### ASSIGNMENT
Tally the lines containing "datos" in this data. Respond with the tally alone.

### DATA FOR THE TASK

——————————

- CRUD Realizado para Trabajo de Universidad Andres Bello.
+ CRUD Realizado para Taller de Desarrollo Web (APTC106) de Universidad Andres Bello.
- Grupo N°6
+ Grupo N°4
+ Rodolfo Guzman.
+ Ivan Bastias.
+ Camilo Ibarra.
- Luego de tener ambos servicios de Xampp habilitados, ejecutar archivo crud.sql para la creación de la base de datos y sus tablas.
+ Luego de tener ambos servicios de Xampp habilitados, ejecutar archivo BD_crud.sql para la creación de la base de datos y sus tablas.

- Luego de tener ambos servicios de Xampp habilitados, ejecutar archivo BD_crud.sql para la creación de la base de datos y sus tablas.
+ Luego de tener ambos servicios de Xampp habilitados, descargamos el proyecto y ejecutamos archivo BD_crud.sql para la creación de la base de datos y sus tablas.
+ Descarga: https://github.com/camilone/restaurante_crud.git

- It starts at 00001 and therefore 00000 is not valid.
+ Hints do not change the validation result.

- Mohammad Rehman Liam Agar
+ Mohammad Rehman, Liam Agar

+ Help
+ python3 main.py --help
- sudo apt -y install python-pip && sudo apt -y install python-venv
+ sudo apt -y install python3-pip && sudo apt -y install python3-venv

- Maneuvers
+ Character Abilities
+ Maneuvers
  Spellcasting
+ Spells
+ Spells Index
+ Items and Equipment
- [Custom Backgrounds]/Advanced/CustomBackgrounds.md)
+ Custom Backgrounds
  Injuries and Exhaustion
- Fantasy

——————————

### SOLUTION BELOW
4